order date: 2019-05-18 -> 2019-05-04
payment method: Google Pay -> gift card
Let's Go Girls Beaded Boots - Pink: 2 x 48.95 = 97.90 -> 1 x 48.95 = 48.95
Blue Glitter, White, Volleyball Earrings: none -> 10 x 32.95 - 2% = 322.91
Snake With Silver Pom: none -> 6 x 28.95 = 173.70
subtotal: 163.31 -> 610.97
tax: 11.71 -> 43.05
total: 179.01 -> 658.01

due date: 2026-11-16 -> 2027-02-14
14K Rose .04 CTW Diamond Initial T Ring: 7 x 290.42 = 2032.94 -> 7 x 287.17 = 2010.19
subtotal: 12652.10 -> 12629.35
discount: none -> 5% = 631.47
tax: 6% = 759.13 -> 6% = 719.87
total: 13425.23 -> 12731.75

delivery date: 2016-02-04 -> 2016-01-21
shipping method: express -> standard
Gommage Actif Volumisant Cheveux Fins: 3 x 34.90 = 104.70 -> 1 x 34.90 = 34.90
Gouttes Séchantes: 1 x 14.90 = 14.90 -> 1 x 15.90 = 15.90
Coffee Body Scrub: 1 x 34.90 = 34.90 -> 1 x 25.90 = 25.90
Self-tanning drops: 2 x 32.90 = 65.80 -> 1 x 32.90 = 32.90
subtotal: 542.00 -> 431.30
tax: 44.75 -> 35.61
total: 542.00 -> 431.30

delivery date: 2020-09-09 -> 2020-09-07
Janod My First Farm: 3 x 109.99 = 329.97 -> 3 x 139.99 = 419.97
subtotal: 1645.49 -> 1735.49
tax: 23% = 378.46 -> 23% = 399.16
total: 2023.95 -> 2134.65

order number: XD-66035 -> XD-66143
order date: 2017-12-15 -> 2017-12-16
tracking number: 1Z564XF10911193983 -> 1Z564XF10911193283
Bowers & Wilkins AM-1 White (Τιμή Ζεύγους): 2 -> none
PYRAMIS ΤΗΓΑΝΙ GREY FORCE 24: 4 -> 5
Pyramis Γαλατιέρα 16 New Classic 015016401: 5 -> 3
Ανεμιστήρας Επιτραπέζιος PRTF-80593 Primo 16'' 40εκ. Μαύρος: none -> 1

◇ ◇ ◇ ◇ ◇ ◇ ◇

§ WORK REQUIRED:
Your answer must be the lines from the first line of the records through the line containing "Gouttes Séchantes: 1", copied exactly.

§ SOLUTION TO THE PROBLEM:
order date: 2019-05-18 -> 2019-05-04
payment method: Google Pay -> gift card
Let's Go Girls Beaded Boots - Pink: 2 x 48.95 = 97.90 -> 1 x 48.95 = 48.95
Blue Glitter, White, Volleyball Earrings: none -> 10 x 32.95 - 2% = 322.91
Snake With Silver Pom: none -> 6 x 28.95 = 173.70
subtotal: 163.31 -> 610.97
tax: 11.71 -> 43.05
total: 179.01 -> 658.01

due date: 2026-11-16 -> 2027-02-14
14K Rose .04 CTW Diamond Initial T Ring: 7 x 290.42 = 2032.94 -> 7 x 287.17 = 2010.19
subtotal: 12652.10 -> 12629.35
discount: none -> 5% = 631.47
tax: 6% = 759.13 -> 6% = 719.87
total: 13425.23 -> 12731.75

delivery date: 2016-02-04 -> 2016-01-21
shipping method: express -> standard
Gommage Actif Volumisant Cheveux Fins: 3 x 34.90 = 104.70 -> 1 x 34.90 = 34.90
Gouttes Séchantes: 1 x 14.90 = 14.90 -> 1 x 15.90 = 15.90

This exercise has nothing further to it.